Pedophiles and sexual predators would have us believe that the pleasure she felt means children enjoy sex. Understand that these are the same people who believe (and have stated publicly in interviews and in court) that a screaming infant and crying child is having an orgasm, not in pain. For a 10 year old, yes, oral sex would have a feeling of pleasure to the body because it was not intrusive, but the mind has a right to be willing, and a 10 year old’s mind is never willing. Children become confused and afraid because while their body wanted it, their mind did not. They become ashamed and feel that their body’s response means they “asked for it.” Once an abuser has a child in turmoil over the first assault, they own their mind and body.
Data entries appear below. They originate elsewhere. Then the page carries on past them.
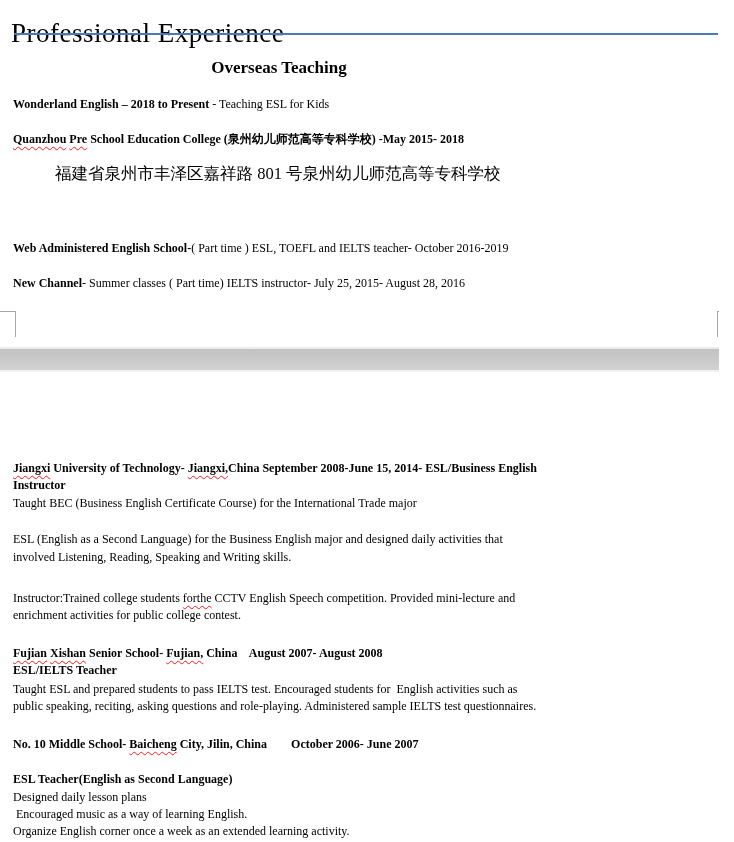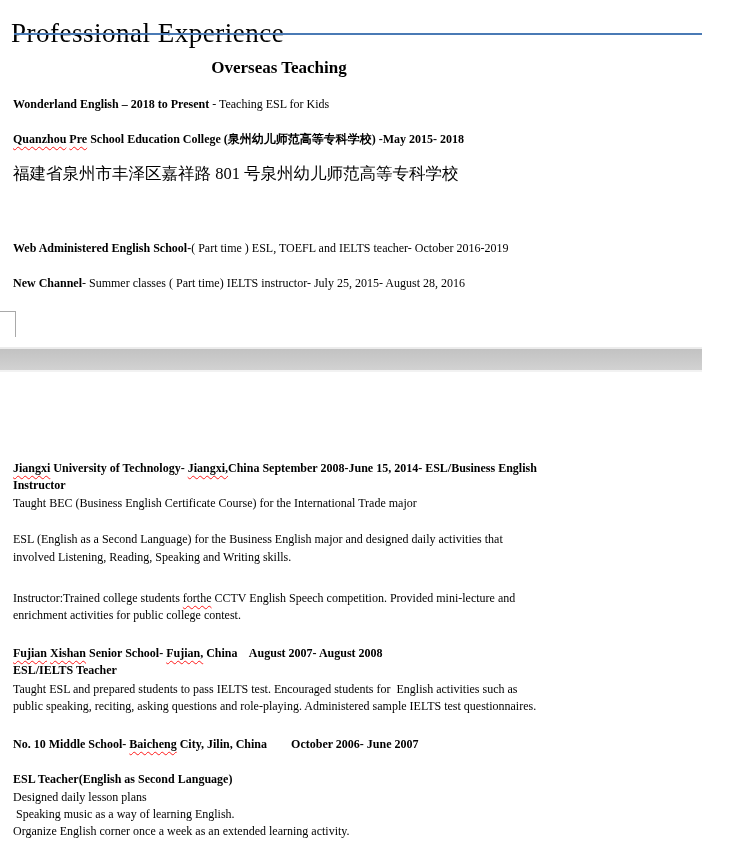"Overseas Teaching" .canvas { padding-left: none -> 17px }
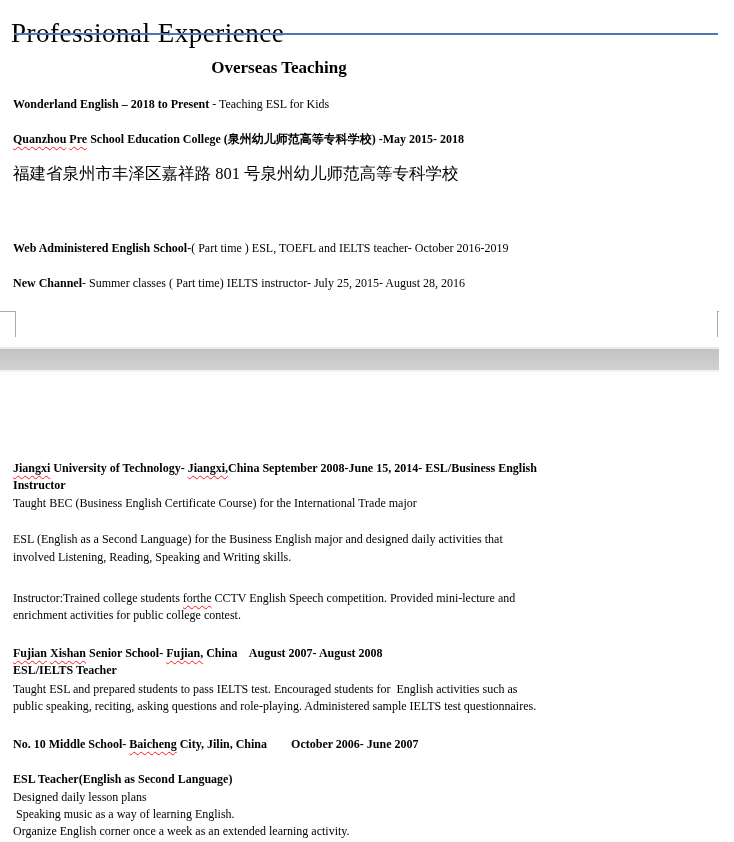"福建省泉州市丰泽区嘉祥路 801 号泉州幼儿师范高等专科学校" .zh { margin-left: none -> 42px }
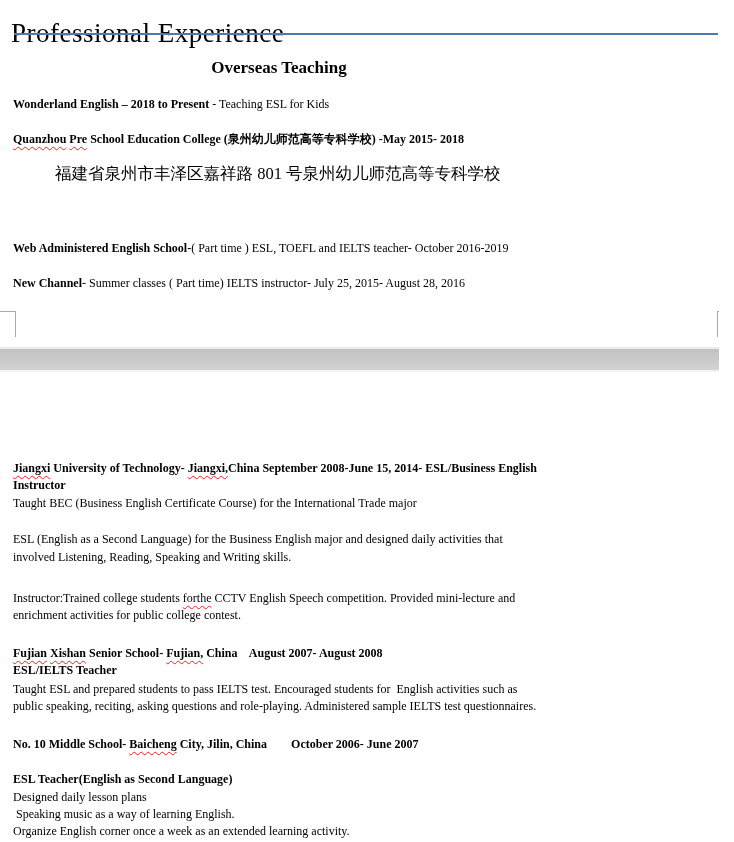"Speaking music as a way" span { text: Speaking -> Encouraged }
They make them feel it was their fault and if they don’t let them do it again, they threaten that everyone will find out and blame the child.
Sexual abuse is never confined to an assault on the body. It is never restricted to only sexual chaos. A victim is suddenly burdened with what to do with what just happened. Very often, there are others the victim has to think about when deciding on whether or not to tell. Who will it hurt if they tell? Whose lives will the secret impact? Often times, adult rape victims are faced with this painfully difficult situation and must remain silent, at least for the time being. Imagine a child in such a situation. Imagine a child needing to tell but watching those around her dealing with other tragedies. Imagine being a child and choosing to bury your pain so others don’t have another burden to deal with. How fair is it for us to expect such maturity from a child? Such self-sacrifice from a child who just experienced a painful and terrifying event? And yet, children do it every day.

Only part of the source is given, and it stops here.